TOUT EST DIT

TOUT EST DIT
ǝʇêʇ ɐן ɹns ǝɥɔɹɐɯ ǝɔuɐɹɟ ɐן ʇuǝɯɯoɔ ùO

jeudi 2 décembre 2010

Garçon, l’addition !


« De quoi se plaignent-ils ? Ils n’ont jamais été aussi bien ! » C’est par cette phrase décrivant le sort du peuple anglais, artificiellement épargné par la crise jusqu’à présent par les déficits publics et les taux à 1 %, que Lord Young, 80 ans, ancien ministre de Madame Thatcher, s’est vu remercié de ses fonctions de conseiller économique du Premier ministre. Par ce geste symbolique, David Cameron semble avoir voulu rejoindre le reste de la classe politique européenne cherchant toujours à masquer aux populations les nécessaires conséquences de la crise que nous traversons.


Force est en effet de constater que grâce aux largesses publiques et à la politique de l’argent gratuit, le revenu disponible des ménages européens a en fait augmenté de manière contra-intuitive depuis 2007, laissant croire à une sortie de crise après trois ans... Précisément au moment même où 2011 pourrait bien être la première année où les marchés financiers nous forcent à commencer à régler l’addition.


Sous-estimant la portée de la crise depuis trois ans, les dirigeants européens continuent de voir leur salut dans la culture du mensonge à leur électorat : mensonge de la BCE à travers un stress test bancaire bidon qui donna quitus aux banques irlandaises cet été pour les voir en faillite des l’hiver ; mensonge du refus de restructuration des dettes publiques des PIGS, tout en reconnaissant implicitement ce week-end leur défaut prévisible dès 2013 ; mensonge des réformes structurelles gouvernementales, où l’Espagne, arguant d’un “too big to fail” qui n’est pas sans rappeler Lehman, continue de refuser de manière suicidaire à la fois réformes du travail, des caisses d’épargne et des retraites ; enfin, mensonge institutionnel avec la mise en place d’une prétendue ligne Maginot salvatrice de l’Europe de 750 milliards d’euros dont il est maintenant clairement établi que son nécessaire statut AAA la rend morte-née en cas d’attaque du souverain espagnol.


Les mensonges sont agréables jusqu’à ce qu’ils soient découverts et il est fort à parier que 2011 verra le début d’une “opération vérité” obligeant à commencer à rembourser vingt années de dettes accumulées. Avec sans doute deux scénarios possibles, dont chacun jugera à sa guise de l’attractivité respective :




- soit la reconnaissance du défaut de certains Etats, avec la vaste recapitalisation du secteur bancaire européen qu’elle implique et qui aurait dû déjà avoir lieu cet été si la BCE n’avait pas préféré définitivement perdre le peu de crédibilité qui lui restait en acceptant de couvrir les libéralités comptables des banques ; l’ardoise était alors estimée à une fourchette de 50 à 100 milliards d’euros, qui maintenant, à en juger par les 35 milliards d’euros potentiellement engloutis dans les seules banques irlandaises ce week-end, devrait entraîner une recapitalisation beaucoup généralisée du secteur bancaire européen, sauf à ce que les auditeurs ressortent pour les comptes 2010 leur vieux manuels du temps d’Arthur Andersen et de Worldcom !

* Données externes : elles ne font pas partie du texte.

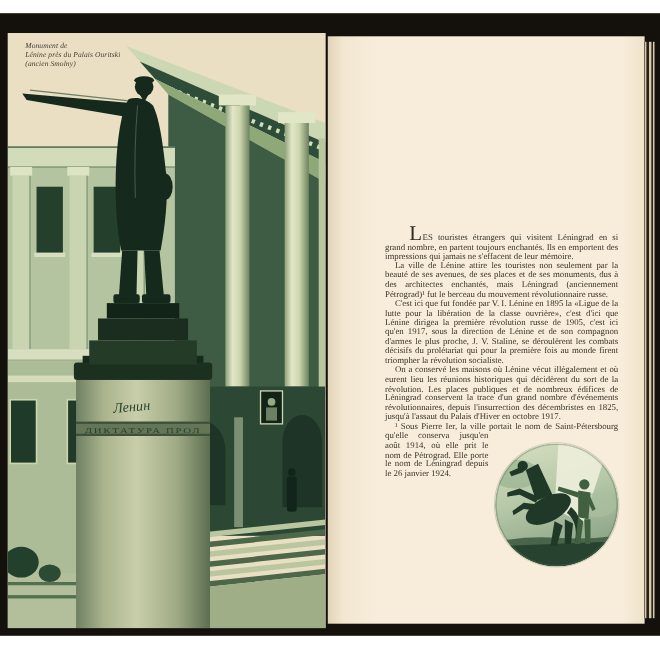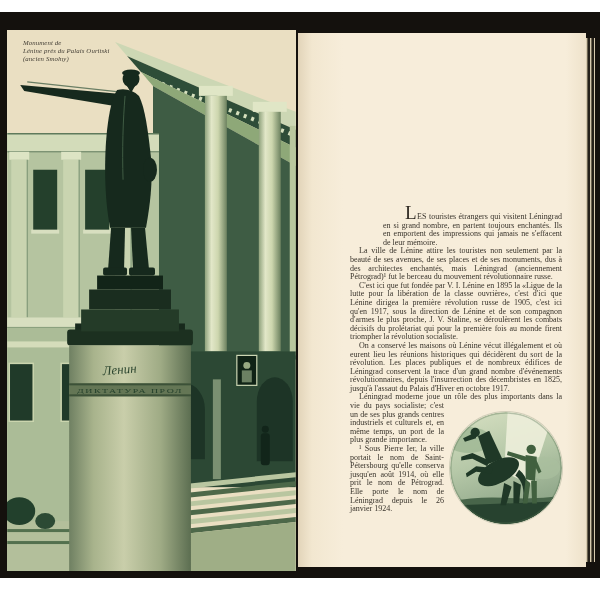"LES touristes étrangers qui visitent" .text-col p.first { margin-left: 33px -> none }
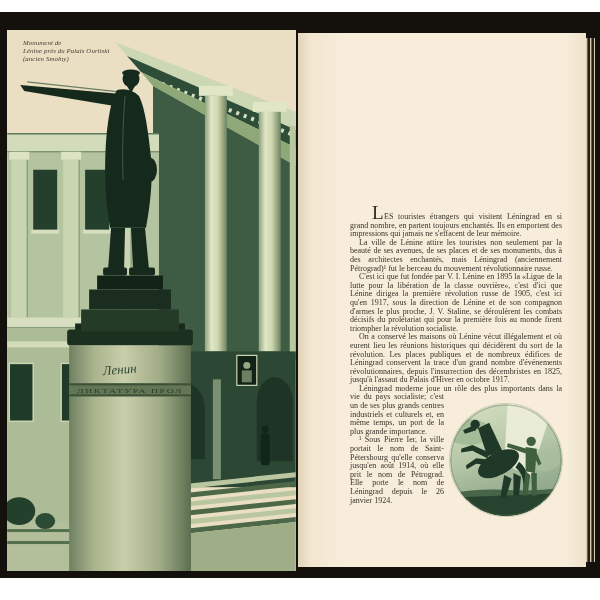"Léningrad moderne joue un rôle" p { html: <p>Léningrad moderne joue un rôle des plus importants dans la vie du pays socialiste; c'est un de ses plus grands centres industriels et culturels et, en même temps, un port de la plus grande importance.</p> -> none }
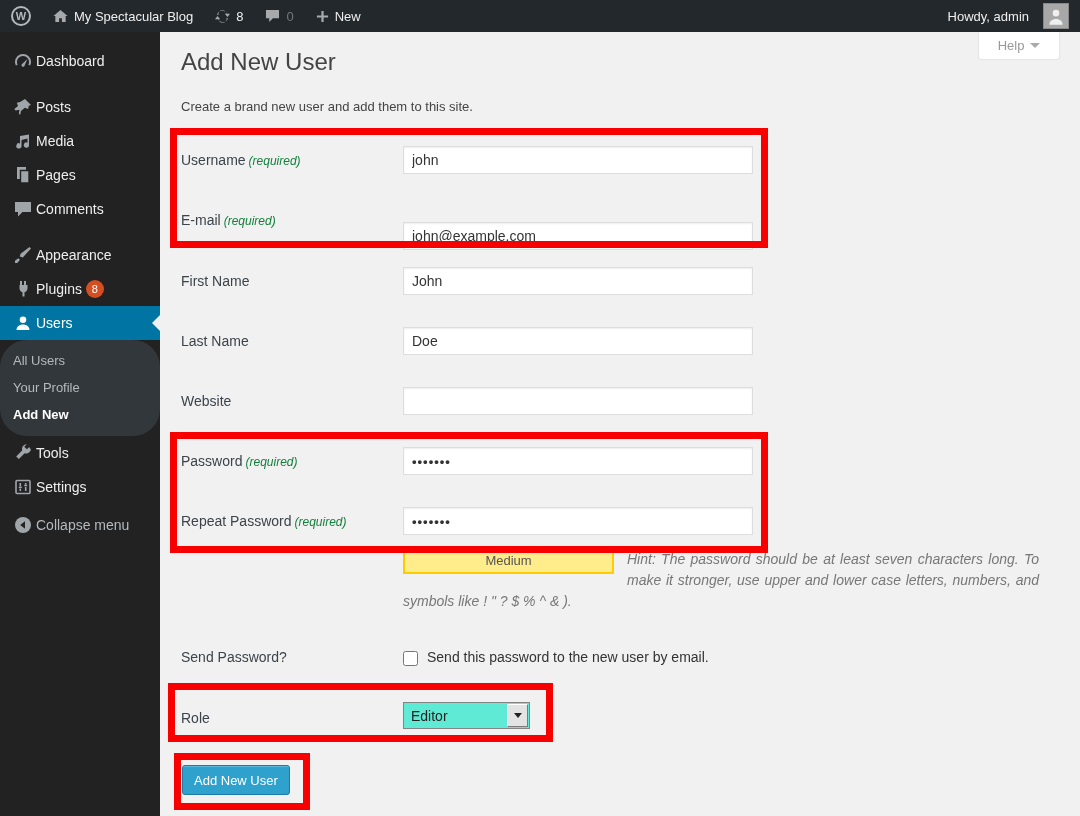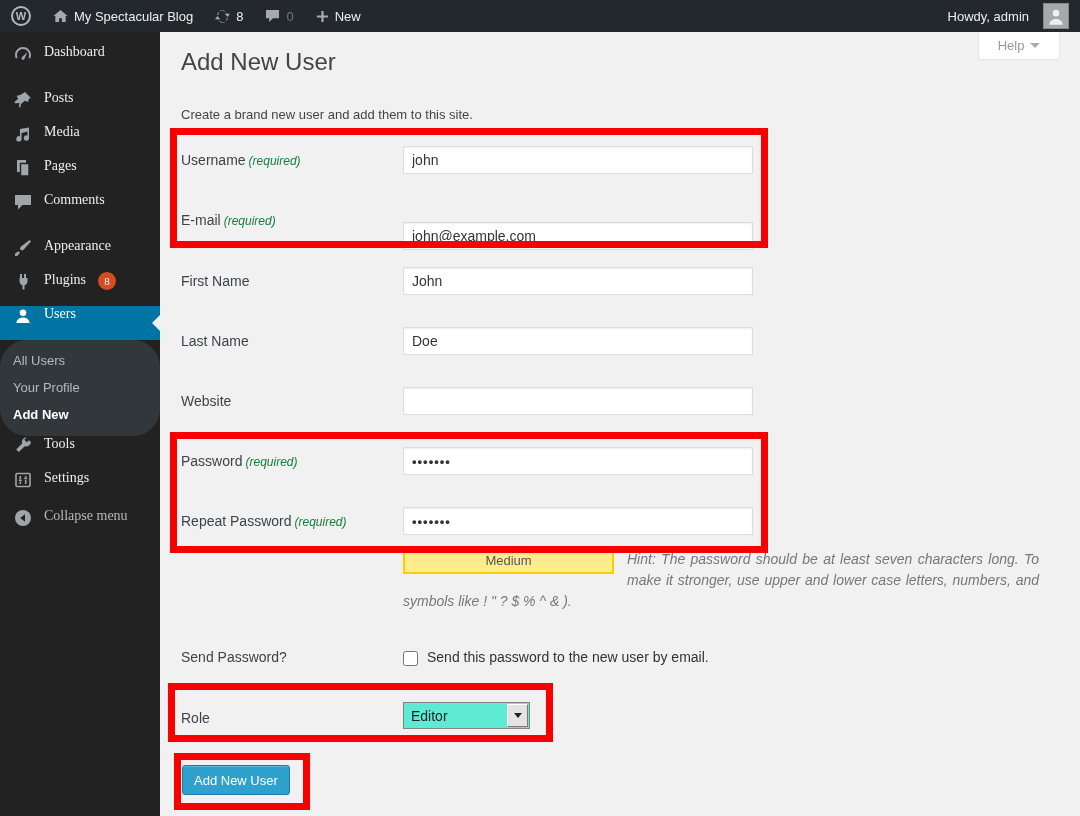"Dashboard" .menu-item { align-items: none -> center; font-family: Liberation Serif, serif -> none; gap: 10px -> 2px }
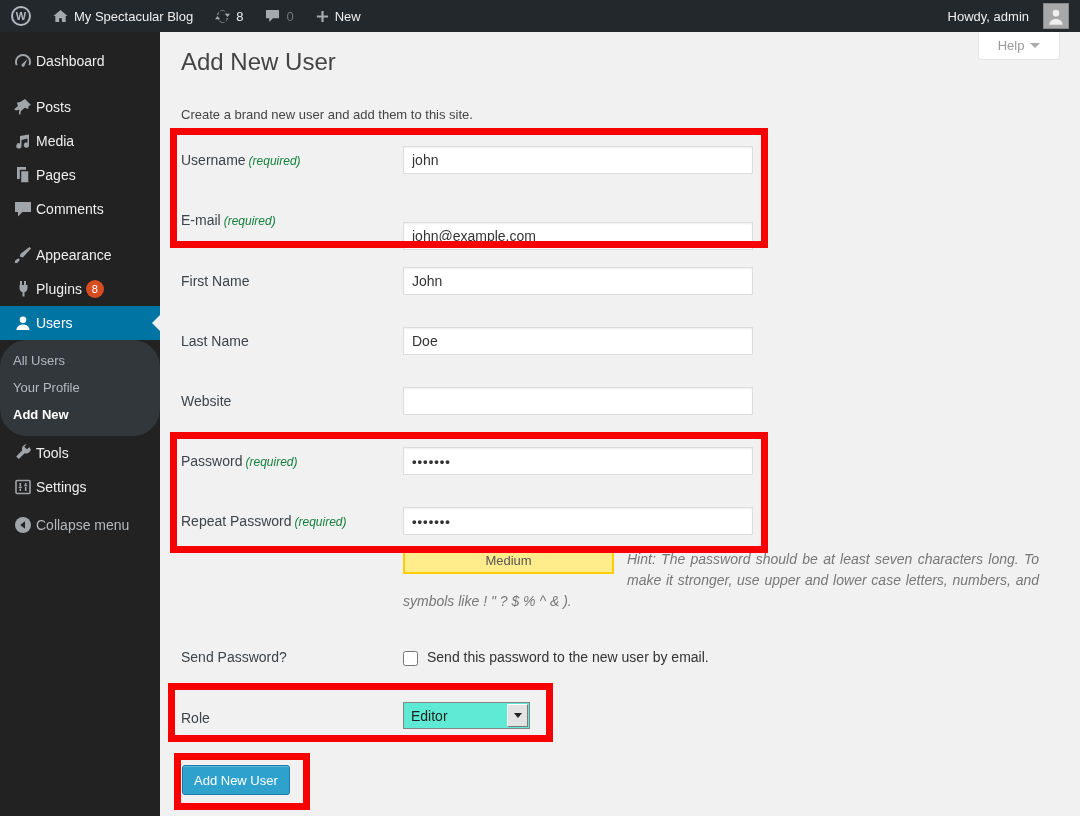"Create a brand new user" #page-subtitle { top: 75px -> 67px }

- soit la technique dite du “Bernanke”, très en vogue aux Etats-Unis : Picasso avait, dit-on, pour habitude de régler ses repas à la Colombe d’Or en illustrant les additions. De même, le Gouverneur Trichet peut-il s’essayer à la sérigraphie à tirage illimité d’euros pour racheter les dettes des PIGS, à charge pour lui de convaincre les collectionneurs allemands de leur esthétique à la prochaine foire d’art contemporain berlinoise… Il lui faudra sans conteste déployer tout le charme de Judith Benhamou-Huet !


Les marchés s’accélérant, les semaines à venir nous diront si la première approche du “plombier” est encore repoussée par le recours à la seconde, celle du “pompier”, dont l’Histoire nous enseigne qu’elle finit dans le meilleur des cas par une remontée soudaine des taux d’intérêt et d’explosion sociale.


Entre temps, sans doute ne serait-il pas étonnant de continuer à voir de plus en plus de dirigeants voter avec leur portefeuille, tel le Président de Daimler ou un administrateur de Pernod Ricard la semaine dernière, se délestant respectivement de 12 et 8 millions d’euros d’actions.


Comme si même nos derniers espoirs d’exportation de luxe allemand et de remontants français allaient se heurter en 2011 à la dure réalité du « Garçon, l’addition ! ».